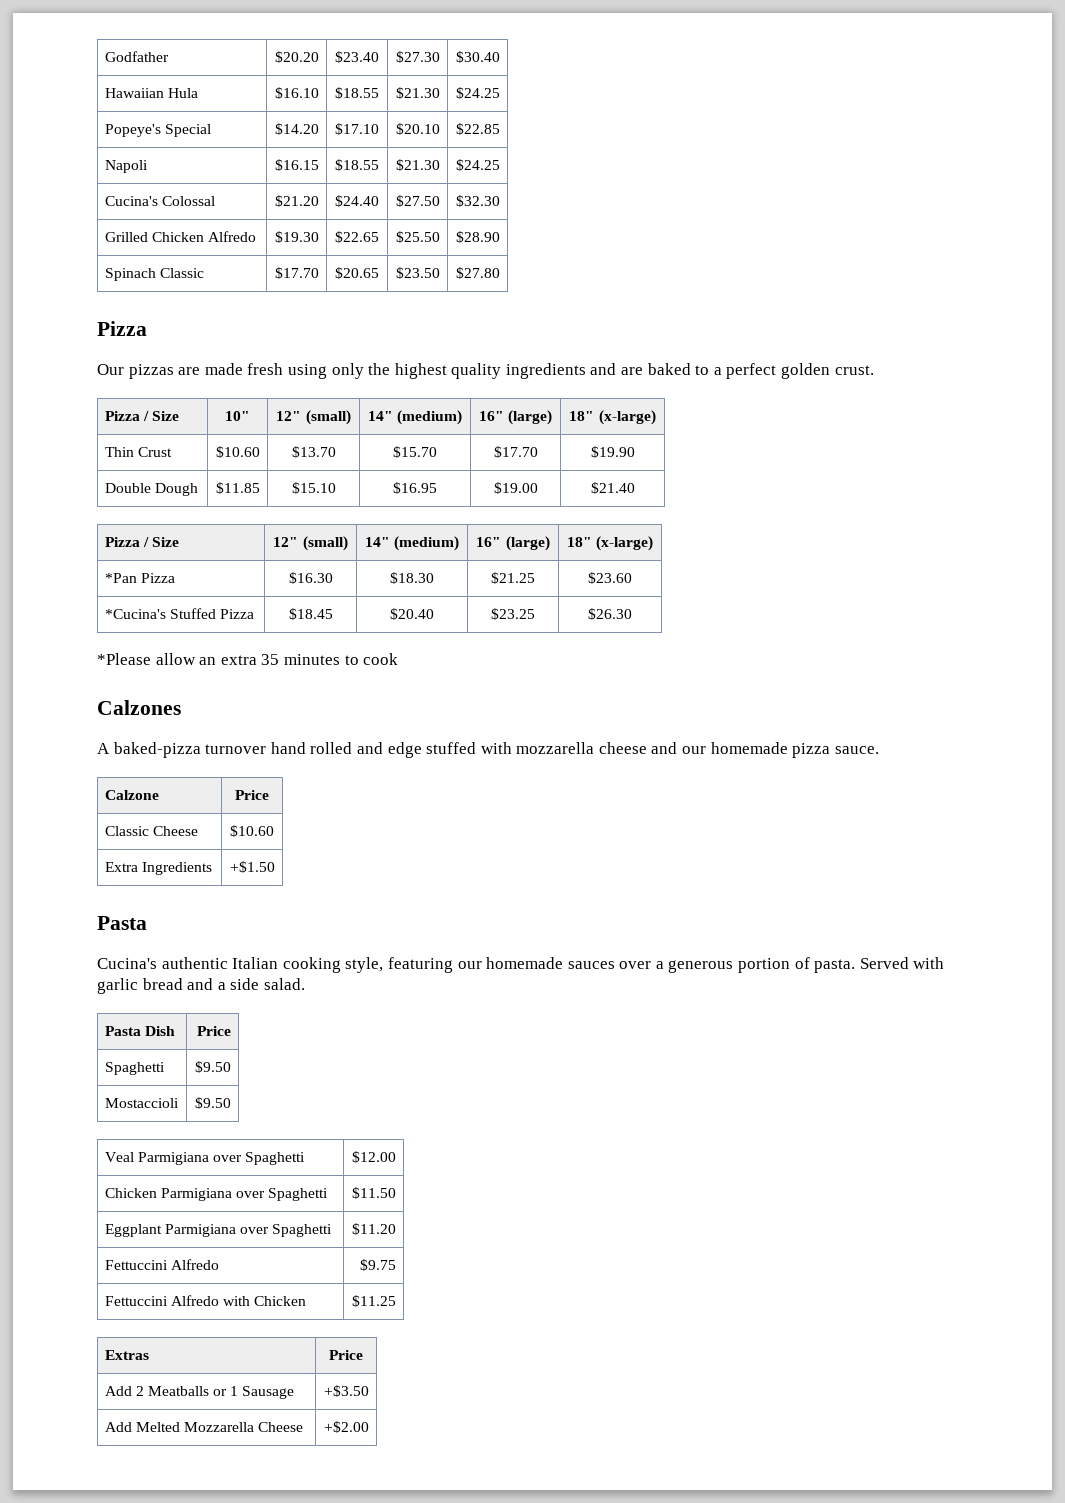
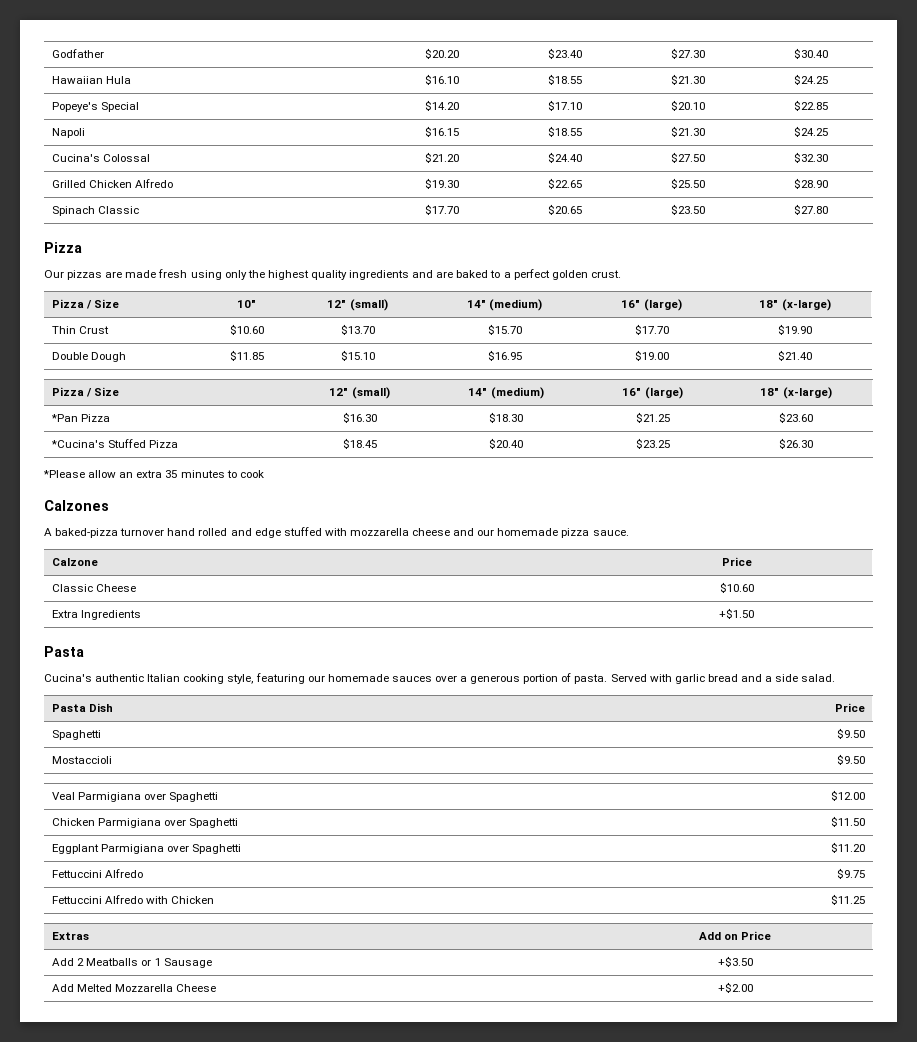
- Extras | Price
+ Extras | Add on Price

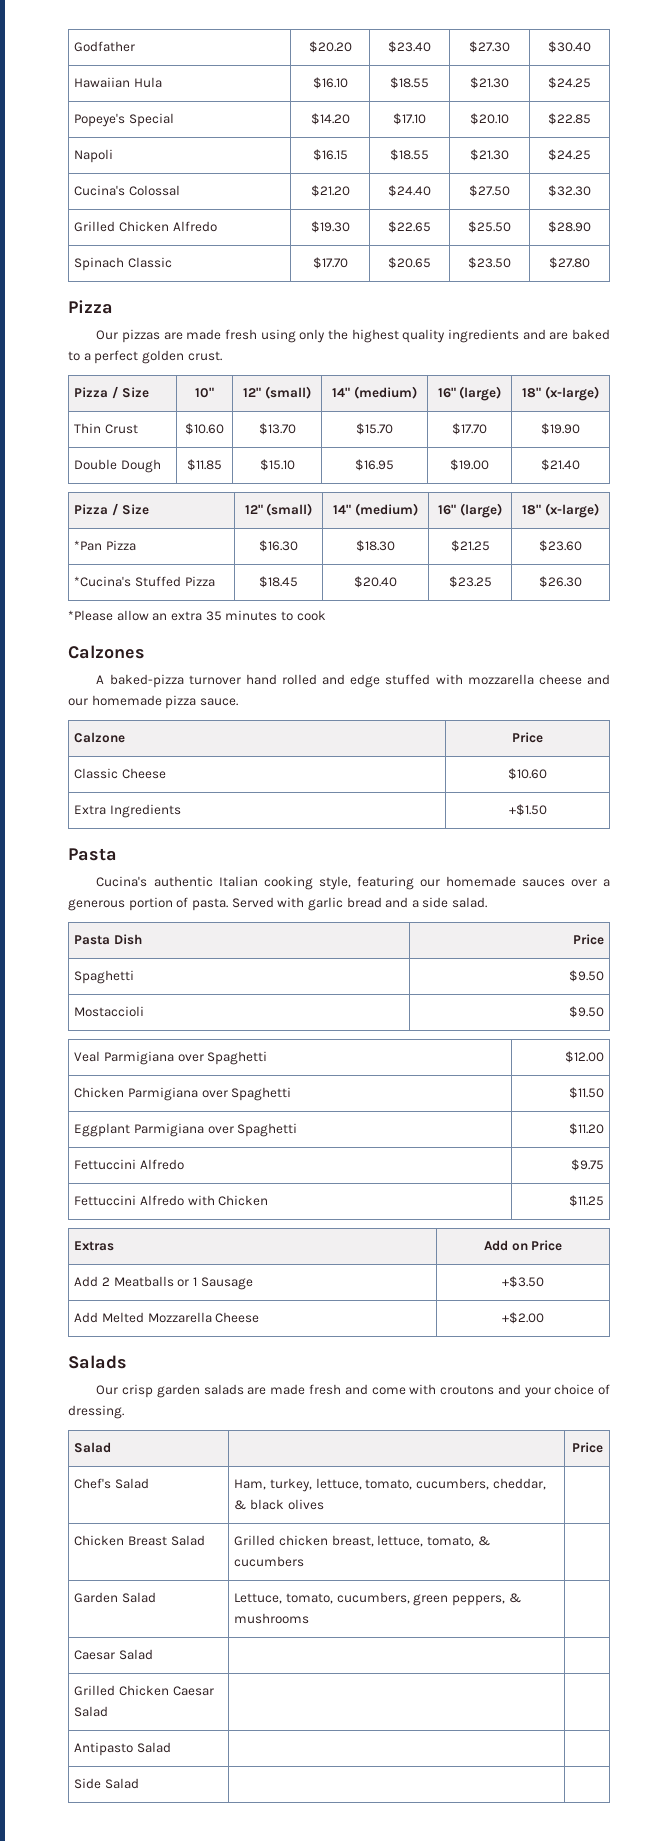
+ Salads
+ Our crisp garden salads are made fresh and come with croutons and your choice of dressing.
+ Salad | | Price
+ Chef's Salad | Ham, turkey, lettuce, tomato, cucumbers, cheddar, & black olives |
+ Chicken Breast Salad | Grilled chicken breast, lettuce, tomato, & cucumbers |
+ Garden Salad | Lettuce, tomato, cucumbers, green peppers, & mushrooms |
+ Caesar Salad | |
+ Grilled Chicken Caesar Salad | |
+ Antipasto Salad | |
+ Side Salad | |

···

▸ TASK DIRECTIONS
An exact copy of the records above is needed, free of pictures.

▸ TASK RESPONSE
- Extras | Price
+ Extras | Add on Price

+ Salads
+ Our crisp garden salads are made fresh and come with croutons and your choice of dressing.
+ Salad | | Price
+ Chef's Salad | Ham, turkey, lettuce, tomato, cucumbers, cheddar, & black olives |
+ Chicken Breast Salad | Grilled chicken breast, lettuce, tomato, & cucumbers |
+ Garden Salad | Lettuce, tomato, cucumbers, green peppers, & mushrooms |
+ Caesar Salad | |
+ Grilled Chicken Caesar Salad | |
+ Antipasto Salad | |
+ Side Salad | |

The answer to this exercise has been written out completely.